The referendum is over, and now the hard part begins. Both Leavers and Remainers will need to decide what leaving actually looks like: do we close ourselves off from Europe, or do we try to make Britain an open, self-confident trading nation?

The feeling of aimless panic that's been in the air since Friday 24 June – the feeling that nobody is in charge, that nobody knows what to do – cannot be left to linger. What's at stake is not just the economy but the Union and, above all, the country's sense of itself as a stable, united nation.

We need a plan, even if that plan doesn't work forever. That means a pragmatic compromise, one that secures the economy and reassures both markets and the public that someone is in charge and everything is going to be OK.

Retaining access to the Single Market is crucial. The Single Market prevents states from putting up tariffs or regulatory barriers to trade, making it extremely easy to buy and sell goods and services across different countries. What's more, the British economy has been shaped by the opportunities the Single Market has created. Of course we could survive without it, but it would mean destroying many jobs and successful firms and waiting for new ones to emerge. That would be a long, painful process.

Avoiding this means embracing the "EEA Option" – maintaining Britain's membership of the Single Market by joining the European Economic Area (EEA), while leaving the EU and introducing realistic reforms that control, but do not halt, immigration from Europe. If this is achievable then it will repair much of the economic damage that has been done since Friday, and will restore a sense of order to the country's politics.

The charges against the EEA are well-known: we must accept some EU regulations without having a say (though far fewer than we do currently, and many are decided by global bodies anyway); we have to pay in a fee to access the Single Market (albeit one quite a lot smaller than our current payments); and we must accept freedom of movement. This last point may be seen as a deal-breaker by people who interpret the referendum result as being about immigration as much as it was about leaving the EU.
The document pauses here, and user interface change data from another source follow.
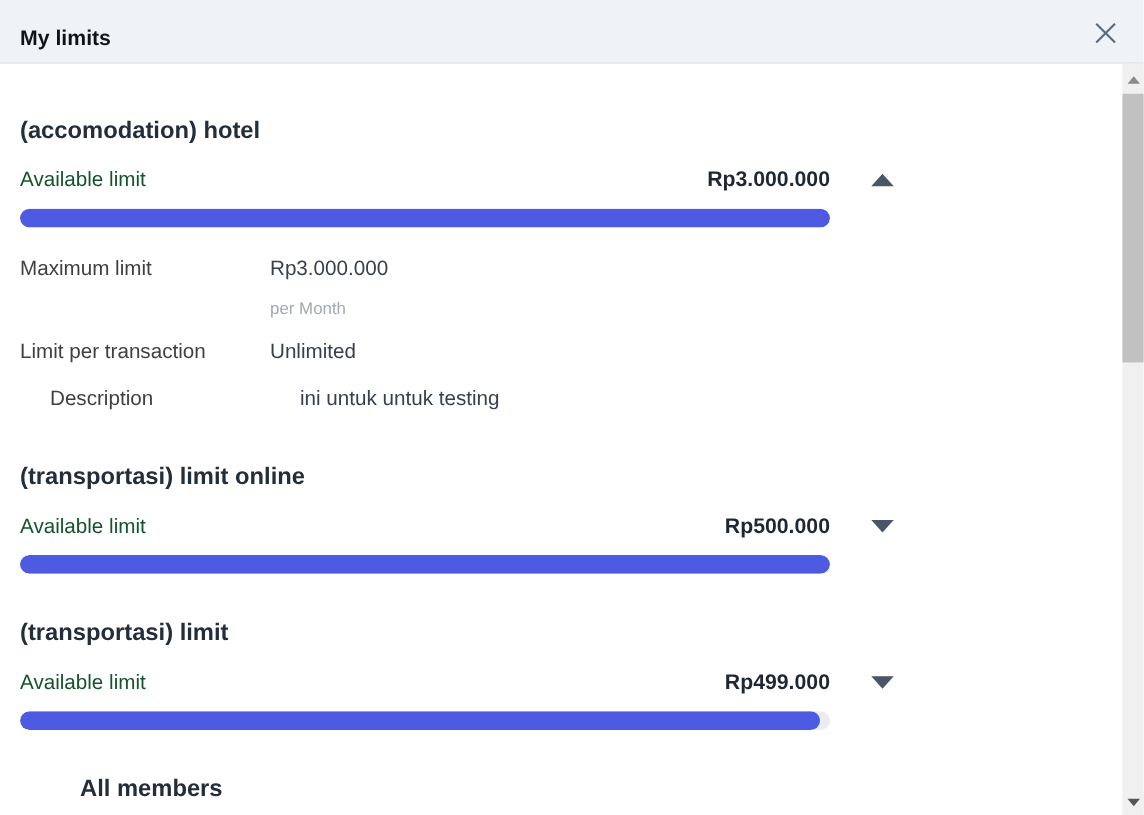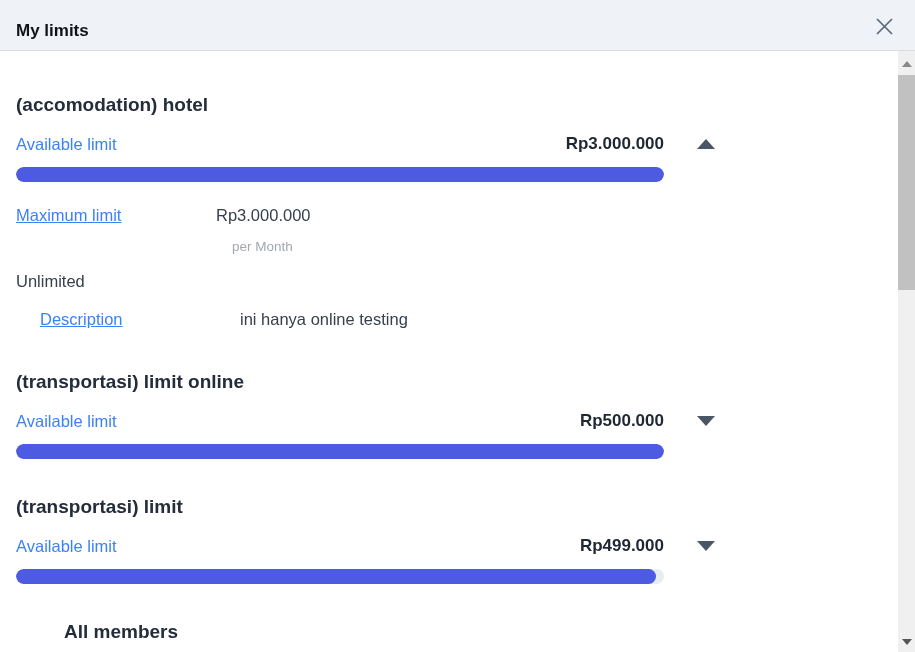--- a/index.html
+++ b/index.html
@@ -38,44 +38,44 @@
   .mt-s2 { margin-top:40px; }
   .mt-s3 { margin-top:36px; }
   .mt-all { margin-top:36px;margin-left:48px; }
 
   .limit-row {
     margin-top:16px;
     display:flex; align-items:center;
     font-size:16.5px; line-height:22px;
     position:relative;
   }
-  .limit-label { color:#3b82f6; }
+  .limit-label { color:#14532d; }
   .limit-value { margin-left:auto; font-weight:bold; font-size:17px; color:#1f2733; }
   .arrow-col {
     position:absolute; right:-83px; top:0; bottom:0; width:83px;
     display:flex; align-items:center; justify-content:center;
   }
   .expander { background:transparent; border:none; cursor:pointer; padding:4px; display:flex; }
   .tri { display:inline-block; width:0; height:0; border-left:9px solid transparent; border-right:9px solid transparent; }
   .tri.up   { border-bottom:10px solid #4a5565; }
   .tri.down { border-top:10px solid #4a5565; }
 
   .progress-track {
     margin-top:12px; height:15px; border-radius:8px;
     background:#e9edf2; overflow:hidden;
   }
   .progress-fill { height:15px; border-radius:8px; background:#4c5be1; width:0; }
 
   
   .details { margin-top:22px; }
   .d-row { display:flex; font-size:16.5px; line-height:22px; }
-  .d-label { width:200px; flex:none; color:#3b82f6;text-decoration:underline; }
+  .d-label { width:200px; flex:none; color:#404040; }
   .d-value { color:#38404d; }
   .d-note  { color:#a2a8b2; font-size:13.5px; line-height:18px; }
-  .gap12 { margin-top:12px;gap:16px; }
+  .gap12 { margin-top:12px; }
   .gap14 { margin-top:14px; }
   .gap16 { margin-top:16px;margin-left:24px; }
 
   
   .scrollbar {
     position:absolute; top:0; right:0; bottom:0; width:17px;
     background:#f0f0f0;
   }
   .sb-btn {
     position:absolute; left:0; width:17px; height:17px;
@@ -127,25 +127,26 @@
         <div class="details">
           <div class="d-row">
             <span class="d-label">Maximum limit</span>
             <span class="d-value">Rp3.000.000</span>
           </div>
           <div class="d-row gap12">
             <span class="d-label"></span>
             <span class="d-note">per Month</span>
           </div>
           <div class="d-row gap14">
+            <span class="d-label">Limit per transaction</span>
             <span class="d-value">Unlimited</span>
           </div>
           <div class="d-row gap16">
             <span class="d-label">Description</span>
-            <span class="d-value">ini hanya online testing</span>
+            <span class="d-value">ini untuk untuk testing</span>
           </div>
         </div>
       </section>
 
       <section>
         <h2 class="section-title mt-s2">(transportasi) limit online</h2>
         <div class="limit-row">
           <span class="limit-label">Available limit</span>
           <span class="limit-value">Rp500.000</span>
           <span class="arrow-col">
Against these are the advantages. We get out of the EU, but there is no sharp shock for British businesses or consumers. Banks would retain passporting rights to operate in other Single Market countries, so the impact of Brexit on the City would be minor. The deep recession that many fear, and markets appear to be anticipating, would be avoided.

Brexit
A vote Leave supporter Christine Forrester celebrates with others outside Vote Leave HQ, Westminster Tower Chris J Ratcliffe/ Getty Images

And being out of the EU has benefits of its own. The EEA states have full access to the Single Market but are not part of the EU's tariff system, so we can negotiate free trade deals with the rest of the world on our own terms, rather than wait for the whole of the EU to agree. In fact, Australia, New Zealand and Mexico have already been in touch. We can be open to the world and keep our deep trading relationship with Europe.

We can manage our own fisheries, and the Common Agricultural Policy, which has subsidised industrial farming for decades, can be scrapped altogether. On constitutional matters the European Court of Justice is gone, along with the prospect of being part of a comprehensive EU foreign policy or EU army.

Would this be acceptable to voters if it meant retaining freedom of movement? Once again the public may surprise us. Polling by YouGov, commissioned by the Adam Smith Institute before the referendum, found that voters would support the EEA option 54% to 25%, even if it meant retaining freedom of movement – a 2-to-1 margin.

Polling by The Sun asked voters how much personal annual income they would be willing to lose to cut the number of EU immigrants entering the UK. 9% said over £1,000, 5% said £500-£1,000. But the overwhelming majority, 68%, said they would not be willing to be any poorer at all.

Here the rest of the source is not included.